> Work task: Leaving out the images, repeat all the lines below exactly.

(Screenshot and code edit data)
◇ ◇ ◇ ◇
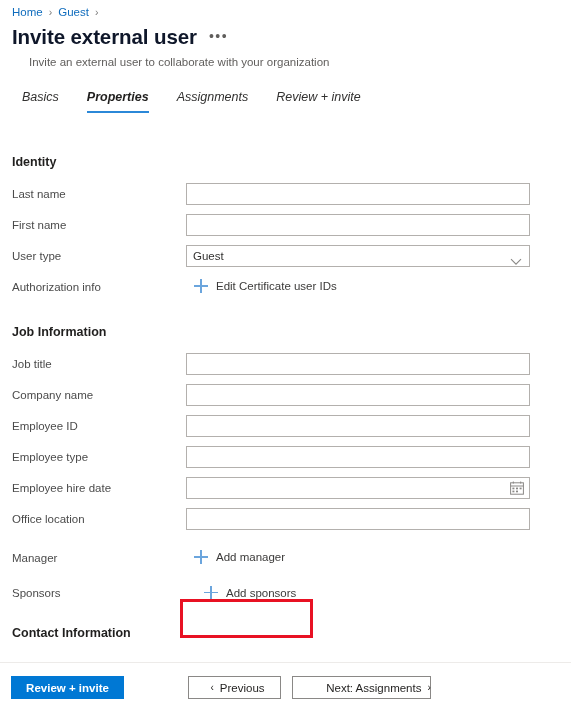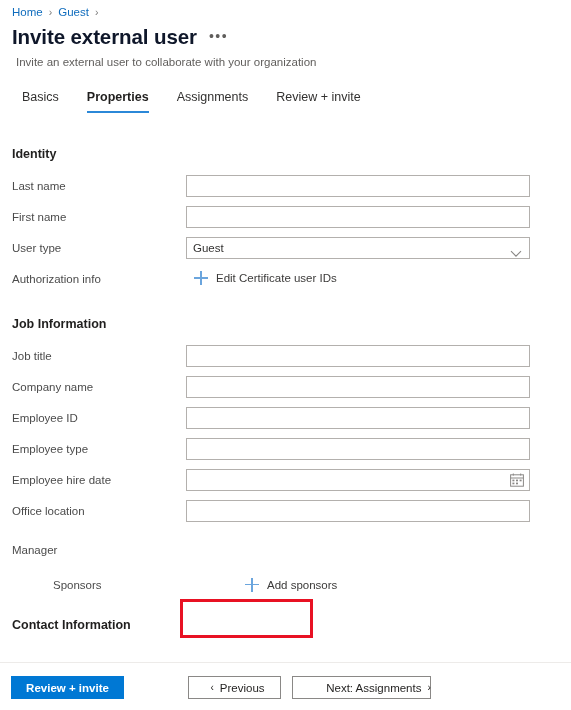"Invite an external user to" .page-subtitle { left: 16px -> 29px }
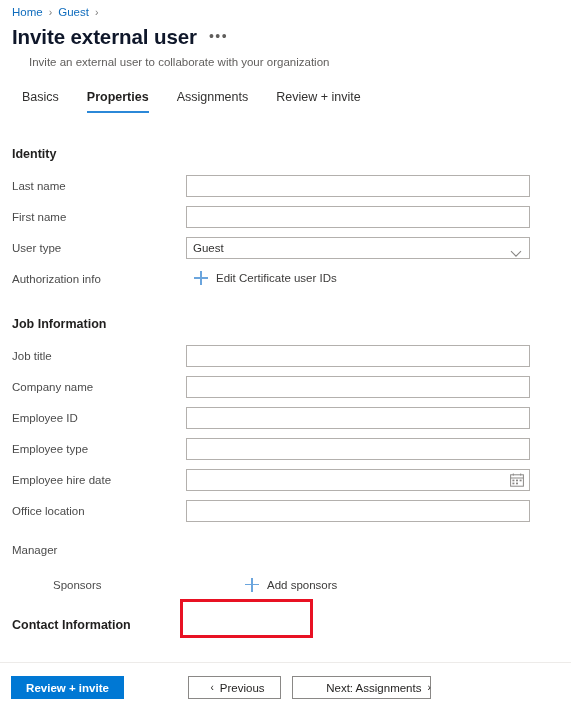"Basics" .tabs { font-style: none -> italic }
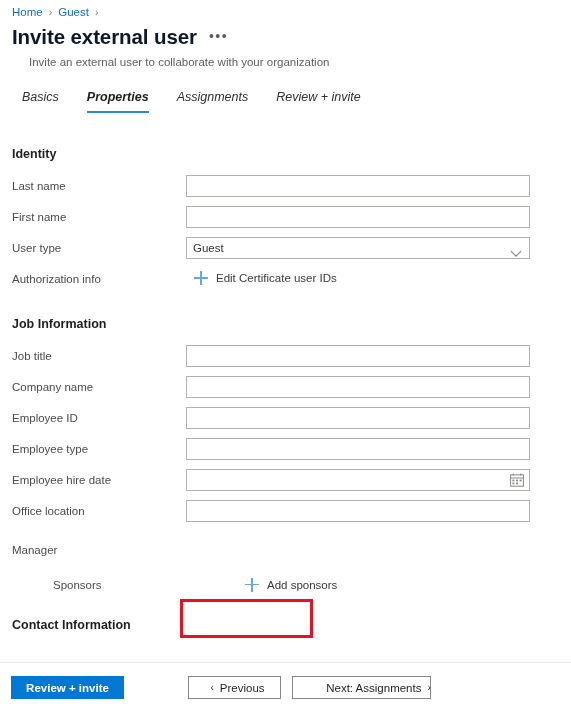"Identity" .form { top: 143px -> 151px }
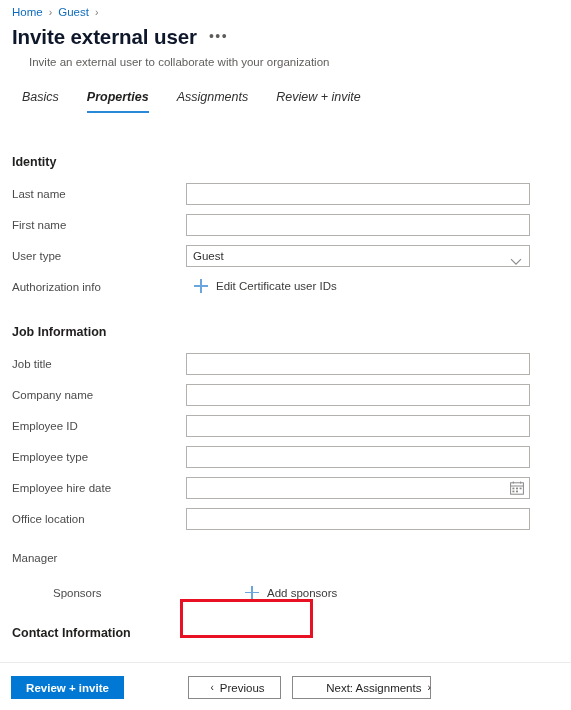"Add manager" div.fld-control { html: none -> <div> <div> <span></span> <span>Add manager</span> </div> </div> }
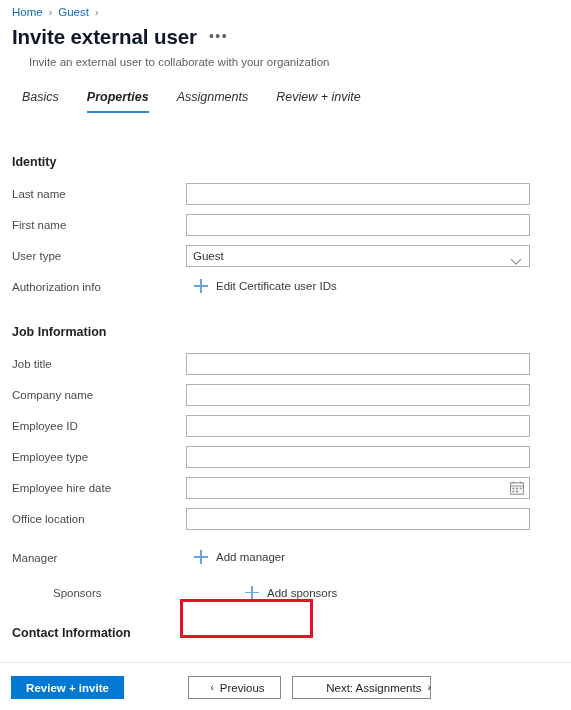"Sponsors" div.row { justify-content: flex-end -> none }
◇ ◇ ◇ ◇
> The answer:
"Invite an external user to" .page-subtitle { left: 16px -> 29px }
"Basics" .tabs { font-style: none -> italic }
"Identity" .form { top: 143px -> 151px }
"Add manager" div.fld-control { html: none -> <div> <div> <span></span> <span>Add manager</span> </div> </div> }
"Sponsors" div.row { justify-content: flex-end -> none }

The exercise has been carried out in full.